Thanks to Curtis Kendrick for this link from Harvard. Their Office of Scholarly Communication has a team of Copyright First Responders, which got me thinking. While I would very much like to wear a cape, and run around the library with a (c) emblazoned on my chest, Harvard’s Copyright First Responders are not individual superheros fighting the good copyright fight. They are purposefully developing a community of like-minded experts who are equally interested in copyright and in creative scholarship.

With the CUNY Copyright Committee, we have the rudiments of that community, but I puzzle over how we can take it to the next level — or if we should. Do we match Harvard’s call to “create a collaborative network of support among their peers involved with copyright issues, both locally and across the library, and serve as a resource for the Harvard [CUNY] community by answering copyright questions and sharing critical knowledge?”

How do we describe our mission as (c) at CUNY? Should we likewise be focused on collaboration and support?

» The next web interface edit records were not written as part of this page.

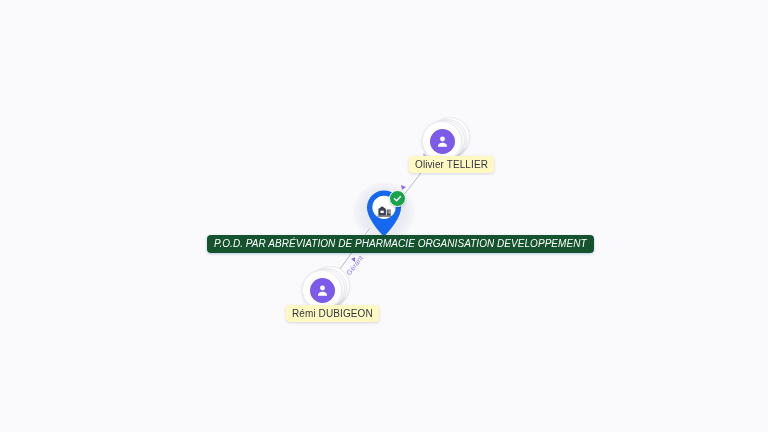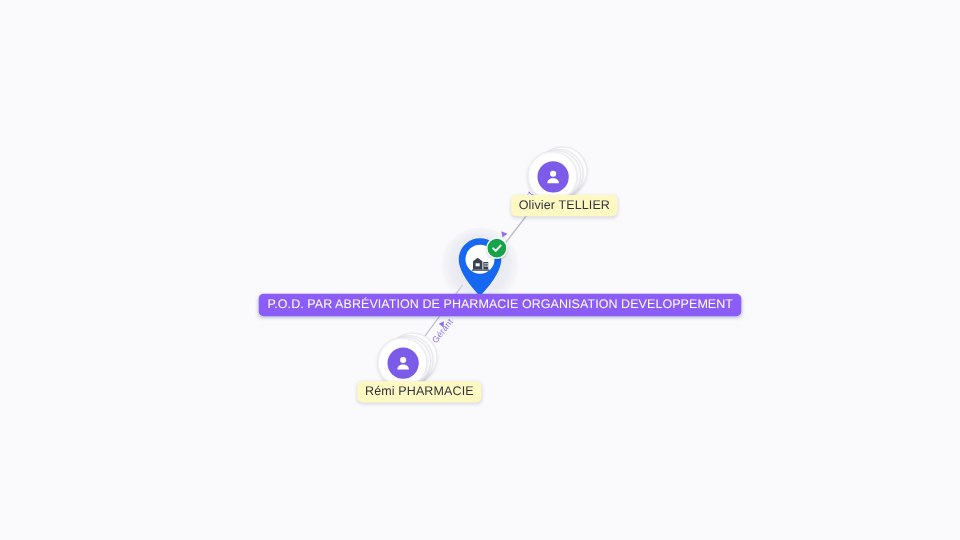"P.O.D. PAR ABRÉVIATION DE PHARMACIE" .company-label { background: #8b5cf6 -> #14532d; font-style: none -> italic }
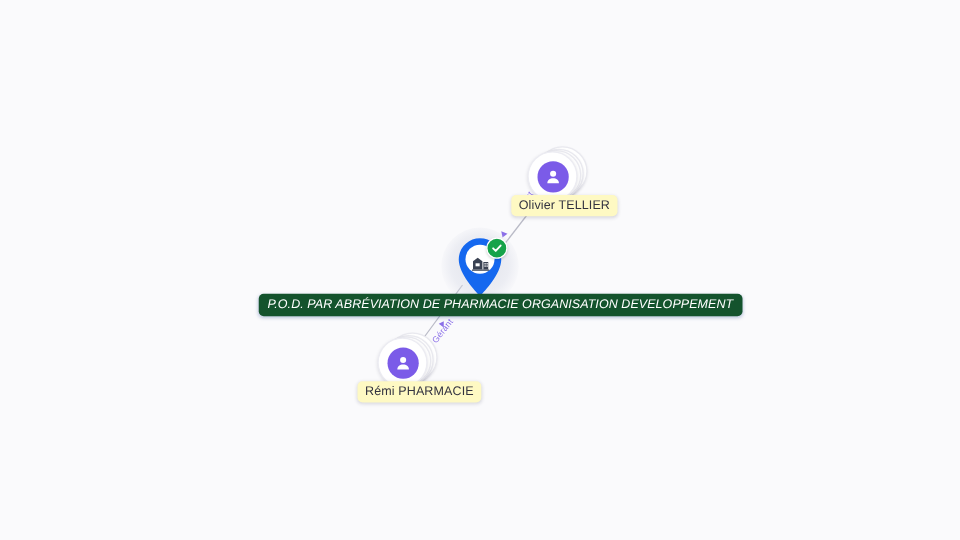"Rémi PHARMACIE" div.node-label { text: PHARMACIE -> DUBIGEON }
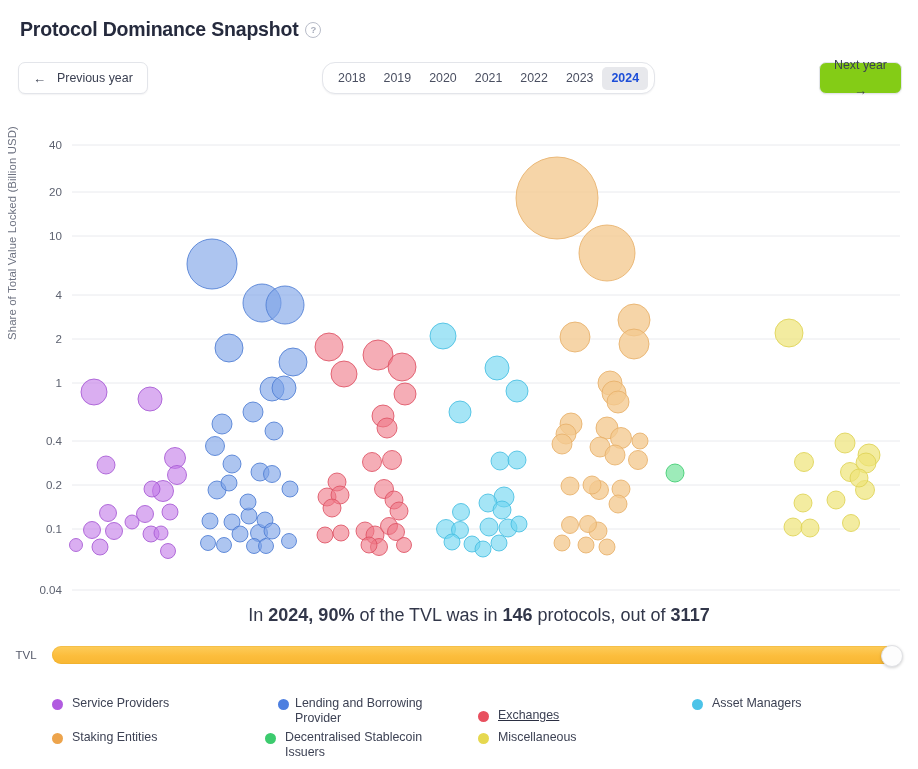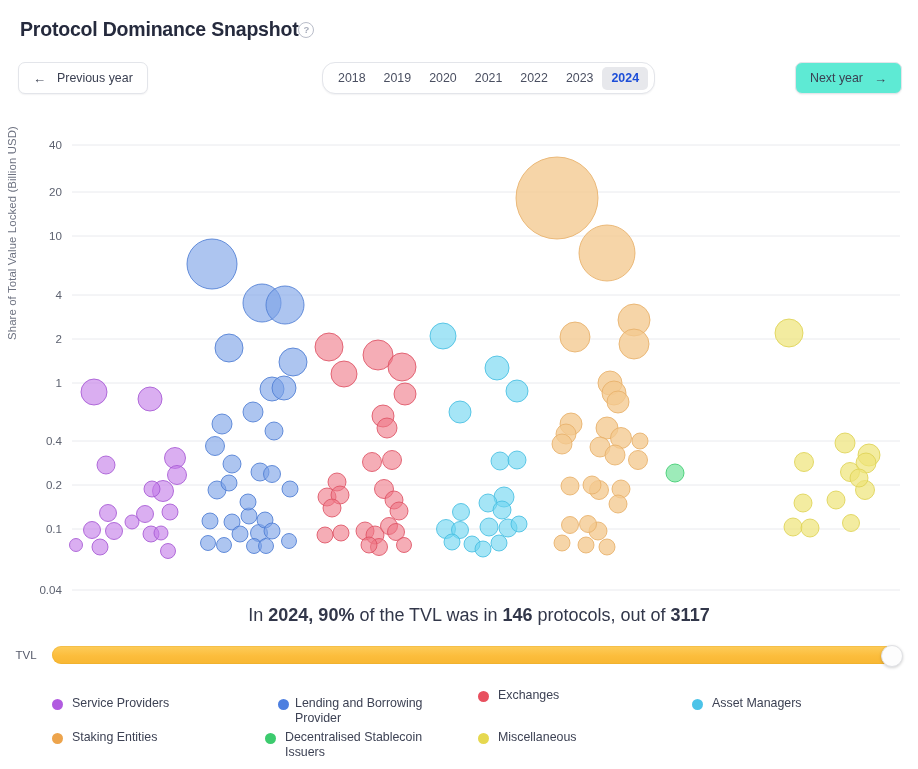"Protocol Dominance Snapshot" .title-row { gap: 0 -> 7px }
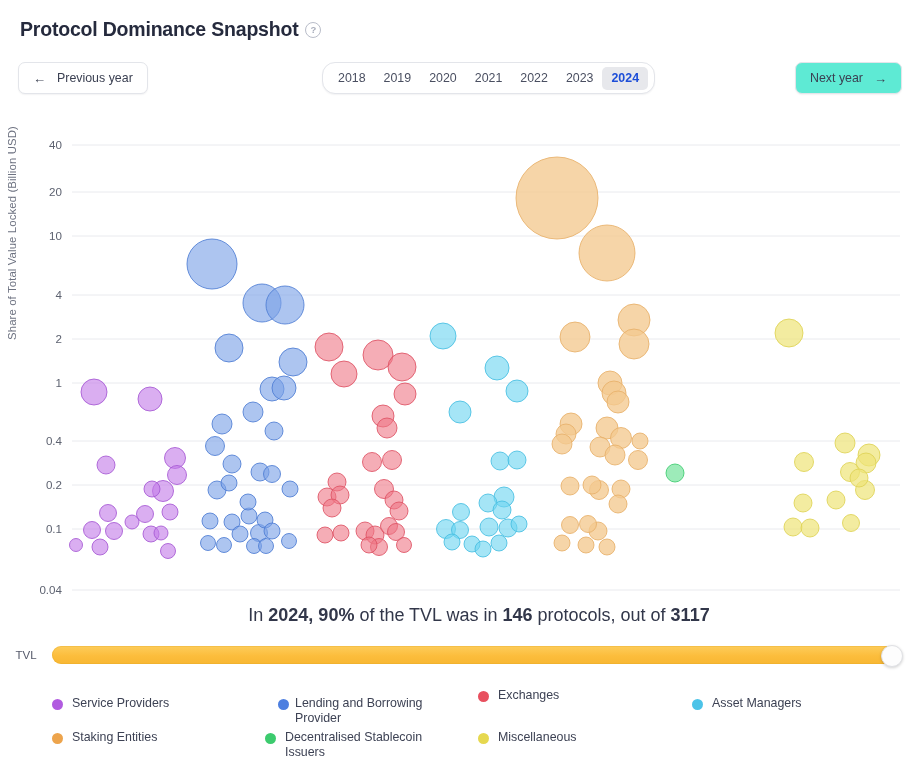"Next year" .btn-next { background: #5eead4 -> #84cc16; flex-direction: none -> column }
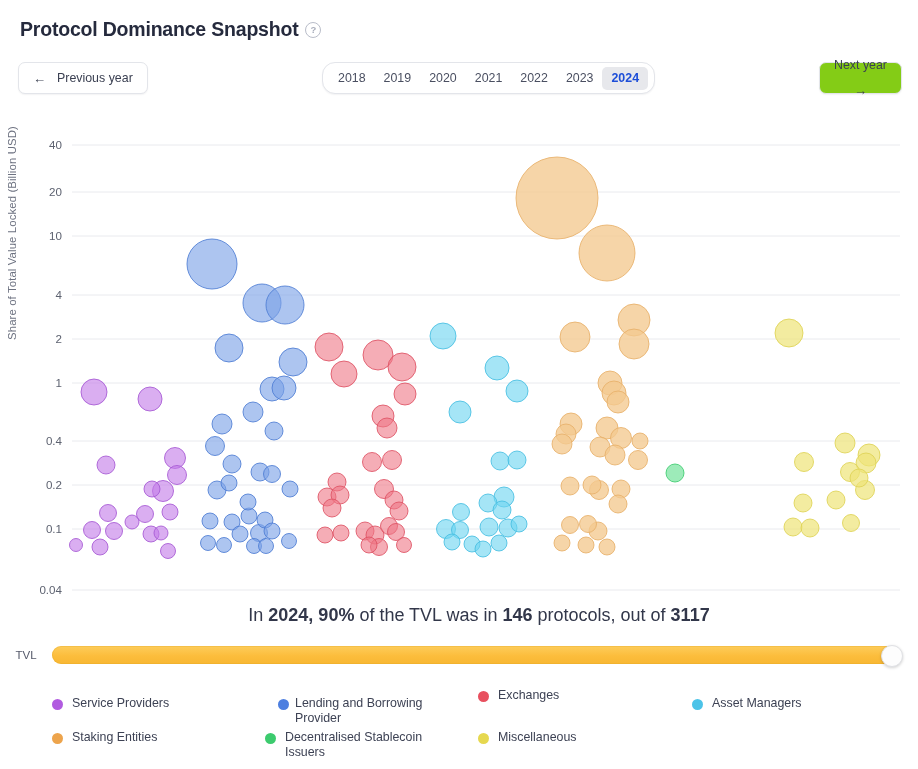"Exchanges" div.legend-item { text-decoration: none -> underline; top: 0 -> 20px }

Coursera is offering a Copyright for Educators and Librarians MOOC from July 21-August 18.  The course will be taught by Kevin Smith, Lisa A. Macklin and Anne Gilliland, all of whom are librarians and lawyers. Two of us at Hunter will be taking it — if you’re around and would like to form a study group, let us know!

– Stephanie Margolin & Malin Abrahamsson
mab0007@hunter.cuny.edu or smargo@hunter.cuny.edu

In its decision Tuesday, a three-judge panel of the Second Circuit Court of Appeals upheld the verdict from 2012, by Federal Judge Chin, in an important fair use ruling in the Authors Guild vs. HathiTrust case. Ruled “a quintessentially transformative use” by the court, HathiTrust’s massive scanning project could have a potentially far-reaching impact on making works accessible for the print disabled. Read more here.

Whose work better to be freely available than Marx?  And yet on May 1 2014 (yes, May Day) the Marxist Internet Archive received a cease and desist from a small, leftist publisher, Lawrence & Wishart, who owns the copyright to a 50-volume English language edition of Marx & Engels’ writing.  Read the first installment of this David vs. David battle in the New York Times.  More is surely soon to come.

And for our own intellectual property rights, this recent New York Times dispatch on Terms of Service agreements among various popular social platforms.  Do you know what rights you have given away?

 

The First Sale Doctrine is what legally allows libraries to share information. This doctrine is a “set of exemptions to U.S. copyright law that permit consumers to resell used books or DVDs and libraries to loan books without seeking permission from publishers.” It is now being rethought because so much information is published in digital form. And, so librarians and everyone else devoted to information sharing needs to strongly advocate for fair use of both print and digital information as we start to see court cases and legislation involving information sharing.

http://lj.libraryjournal.com/2013/12/copyright/digital-firsts/

Put down the pom-poms for now. Last month’s appeal of the GSU eReserves case didn’t bode so well for fair use as it did the first time around. EReserves and fair use continue to be highly (mis)interpretable. Duke U’s Kevin Smith provides a useful summary.

Too often the joy of having an article accepted for publication is mitigated by the legal hoops involved in getting permissions deemed necessary to print images (or rather, wondering and never quite knowing if you really need permission). At least one journal is making a clear and proactive argument that authors can claim fair use for their accompanying images. See the nonprofit Woman’s Art Journal‘s guidelines, specifically the section on photographic materials. Hopefully there are other publications with similar protocols and will be more in the future.

Google Books: case disimissed

November 14th, 2013

Federal judge Denny Chin’s decision today marks a fair use victory and the end of a nearly eight-year battle with publishers and authors. Hot off the press (searchable!) key words  include: snippets, thumbnails, transformative, public benefit, and more. Read all about it!